TRY IT: Please go line by line and repeat the data below exactly, with no images.

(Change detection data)
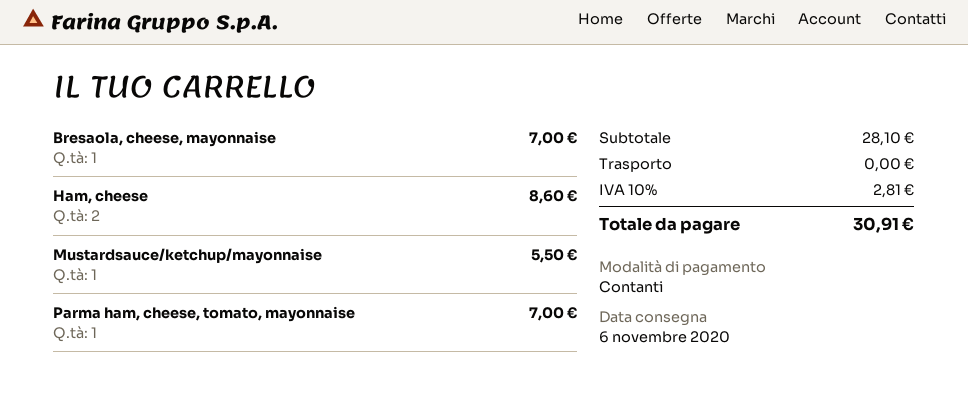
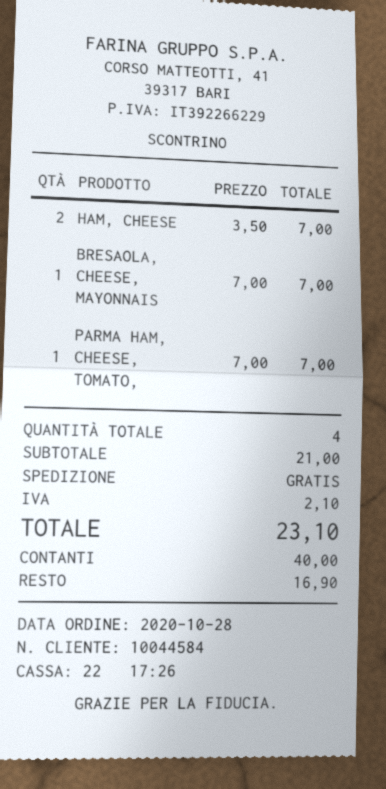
Ham, cheese: 2 for 8.60 -> 2 for 7.00
Mustardsauce/ketchup/mayonnaise: 1 for 5.50 -> none
subtotal: 28.10 -> 21.00
tax: 2.81 -> 2.10
total: 30.91 -> 23.10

SOLUTION FOR THIS EXERCISE:
Ham, cheese: 2 for 8.60 -> 2 for 7.00
Mustardsauce/ketchup/mayonnaise: 1 for 5.50 -> none
subtotal: 28.10 -> 21.00
tax: 2.81 -> 2.10
total: 30.91 -> 23.10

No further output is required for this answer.